Vittoria — Complete eBook

This eBook from the Gutenberg Project consists of approximately 730 pages of information about Vittoria — Complete.

Most painfully did human voices affect her when she had this music; speech was a scourge to her sense of hearing, and touch distressed her:  an edge of purple flame would then unfold the vision of things to her eyes.  She had lost memory; and if by hazard unawares one idea was projected by some sudden tumult of her enslaved emotions beyond known and visible circumstances, her intelligence darkened with am oppressive dread like that of zealots of the guilt of impiety.
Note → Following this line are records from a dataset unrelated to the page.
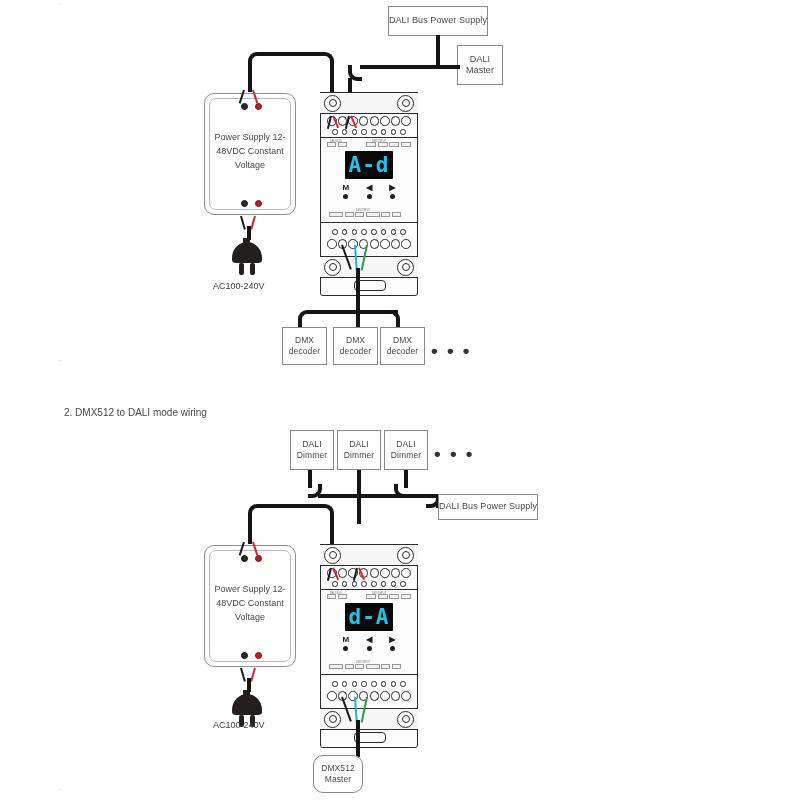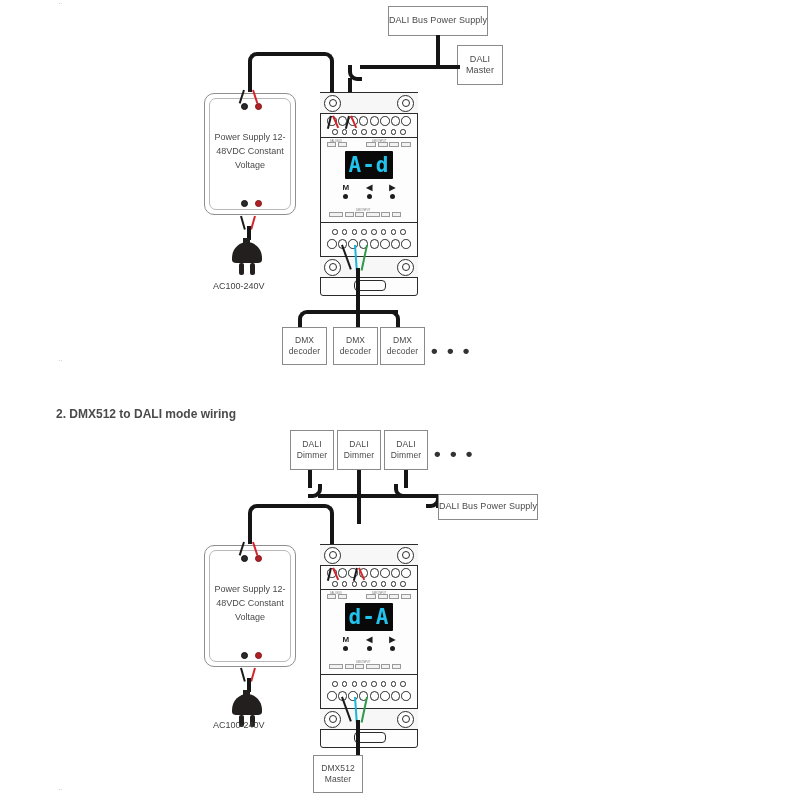--- a/index.html
+++ b/index.html
@@ -445,21 +445,21 @@
       <rect x="17" y="0" width="7" height="6" fill="#231f1e"></rect>
     </svg>
   </div>
   <div class="plug-label" style="left:213px; top:281px; font-size:9px;">AC100-240V</div>
 
   <div class="tiny-mark" style="left:58px; top:357px;">··</div>
 </div>
 
 <div class="diagram">
 
-  <div class="caption" style="left:56px; top:407px; font-size:12px;font-weight:bold;">2. DMX512 to DALI mode wiring</div>
+  <div class="caption" style="left:64px; top:407px; font-size:10px;">2. DMX512 to DALI mode wiring</div>
 
   <div class="box" style="left:290px; top:430px; width:44px; height:40px; font-size:8.5px;">
     <span class="l1">DALI</span>
     <span class="l2">Dimmer</span>
   </div>
   <div class="box" style="left:337px; top:430px; width:44px; height:40px; font-size:8.5px;">
     <span class="l1">DALI</span>
     <span class="l2">Dimmer</span>
   </div>
   <div class="box" style="left:384px; top:430px; width:44px; height:40px; font-size:8.5px;">
@@ -597,21 +597,21 @@
   <div class="lead lead-red" style="left:332px; top:568px; height:13px; transform:rotate(-24deg);"></div>
   <div class="lead lead-blk" style="left:356px; top:568px; height:13px; transform:rotate(14deg);"></div>
   <div class="lead lead-red" style="left:358px; top:568px; height:13px; transform:rotate(-24deg);"></div>
 
   <div class="lead lead-blk" style="left:341px; top:697px; height:26px; transform:rotate(-20deg);"></div>
   <div class="lead lead-cyan" style="left:354px; top:697px; height:26px; transform:rotate(-4deg);"></div>
   <div class="lead lead-green" style="left:366px; top:697px; height:26px; transform:rotate(12deg);"></div>
 
   <div class="wire wire-v" style="left:356px; top:720px; height:37px;"></div>
 
-  <div class="box" style="left:313px; top:755px; width:50px; height:38px; font-size:8.5px;">
+  <div class="box" style="left:313px; top:755px; width:50px; height:38px; font-size:8.5px;border-radius:10px;">
     <span class="l1">DMX512</span>
     <span class="l2">Master</span>
   </div>
 
   <div class="psu" style="left:204px; top:545px; width:92px; height:122px;">
     <div class="psu-inner"></div>
     <div class="psu-text" style="top:37px; font-size:9px;">
       <span class="l1">Power Supply</span>
       <span class="l1">12-48VDC</span>
       <span class="l1">Constant Voltage</span>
Thus destitute, her eye took innumerable pictures sharp as on a brass-plate:  torrents, goat-tracks winding up red earth, rocks veiled with water, cottage and children, strings of villagers mounting to the church, one woman kneeling before a wayside cross, her basket at her back, and her child gazing idly by; perched hamlets, rolling pasture-fields, the vast mountain lines.  She asked all that she saw, “Does he live?” but the life was out of everything, and these shows told of no life, neither of joy nor of grief.  She could only distantly connect the appearance of the white-coated soldiery with the source of her trouble.  They were no more than figures on a screen that hid the flashing of the sword which renders dumb.  She had charity for one who was footsore and sat cherishing his ankle by a village spring, and she fed him, and not until he was far behind, thought that he might have seen the white face of her husband.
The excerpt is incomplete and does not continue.